YaSheng's Q3 Results

Q3 results
and old Q2 results
press release
Balance Sheet (vs Q2)
Cash increased to $47.1 million from $46.2 million.
AR decreased to $66 million from $77 million.
Inventories decreased to $55 million from $63 million.

Undepreciated PP&E increased by $21 million to $1.56 billion (depreciated by $380 million).

AP increased to $68 million from $49 million.

Equity rose by $15 million during Q3.

Income Statement (vs prior year)
Revenue dropped from Q2, but it increased over the prior year.
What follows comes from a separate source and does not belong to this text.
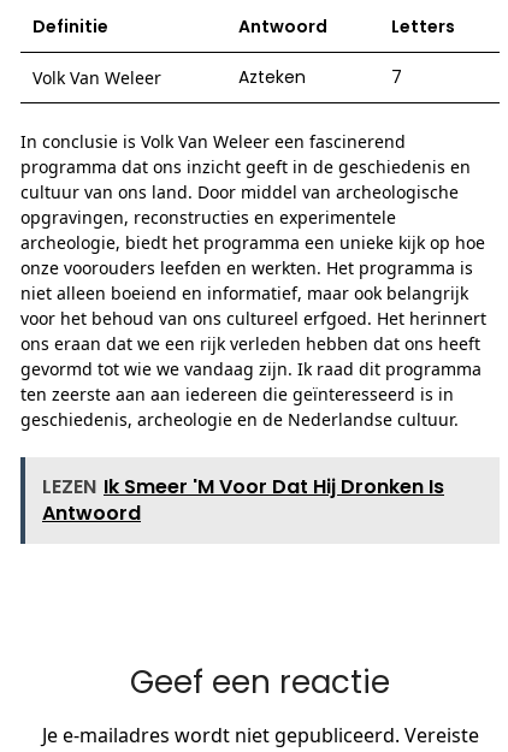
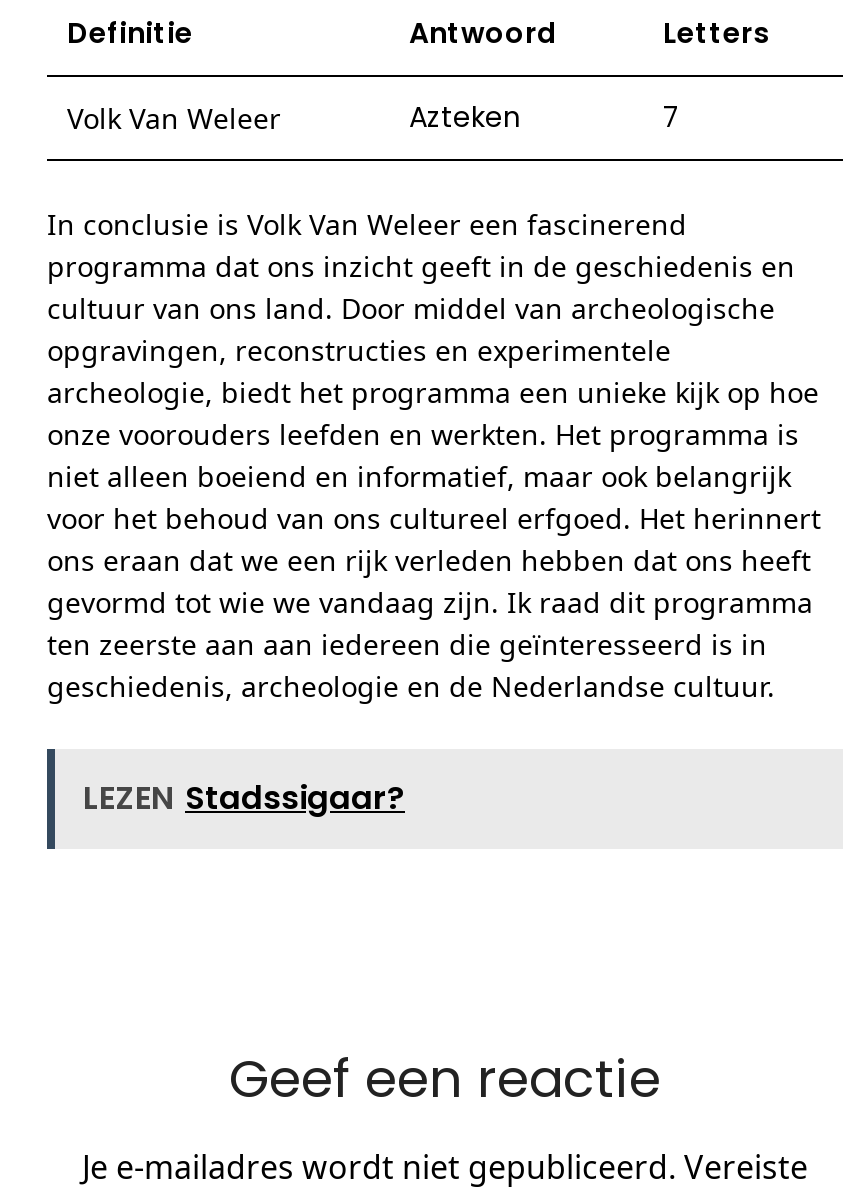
[42,473,444,527] LEZEN Ik Smeer 'M Voor Dat Hij Dronken Is | Antwoord -> [83,775,405,821] LEZEN Stadssigaar?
With an agribusiness, you must be cautious in quarter-over-quarter changes.

COGS rose by 5.1% while revenues only rose by 1.2%. Company says it's due to energy costs in the press release.

SG&A is up vs prior year but down vs Q2.
Operating income is $15.8 million vs $23 million prior year.
Net income is $14.4 million on 155 million shares (9.3 cents per share) vs $16.9 million prior year.

9 month net income is $50.7 million (vs $49.9 million prior year).

The net income for 9 months ($50,681,944) doesn't match the net income for 3 months ($14,377,302) plus the Q2 net income for 6 months ($35,919,132) which should equal $50,296,434.

Cash Flow
Listed depreciation for 9 months is actually lower than the depreciation shown for 6 months.
Notice the $14.9 million of non-cash compensation. Since this is a positive number, it means the company is compensating someone (employees, vendors?) in something other than cash. Is that right?

They totally screwed up the AR line of cash flow.

On Dec 31, 2004, AR was $75,656,058.
On June 30, 2005, AR was $76,770,796. Q2 cash flow should have ($1,114,738) on the AR line, which it does.
On Sept 30, 2005, AR was $66,012,517. Q3 cash flow should have $9,643,541 on the AR line, meaning AR decreased by this amount. Instead, they show the negative of this number.
Some of the other numbers don't match the changes in assets and liabilities, but it could easily be due to them being partially non-cash based.
Inventories do match (which must match).

Cash provided by operations should be $95,009,764.

Capex is $36.5 million but yet undepreciated PP&E increased by only $21 million. Nothing shows a writedown or sale of the remaining $15.5 million.

The financing is off by exactly $100,000. They claim financing used $100,000 less than it did based on the balance sheet numbers.


Conclusion
I'm out. I dumped the last of my shares this morning. I tolerated the other mistakes YaSheng made here and here and here. But this is too much. When the numbers literally don't add up, it's time to exit. Are they cooking the books? Are they accounting challenged? I have no idea.

Based on the principles I spelled out in the disclaimer, I held off posting this until I was done selling shares. While I did make a profit, I wish I had sold at least some shares when it was well over $5 (which was getting close to my valuation for the stock).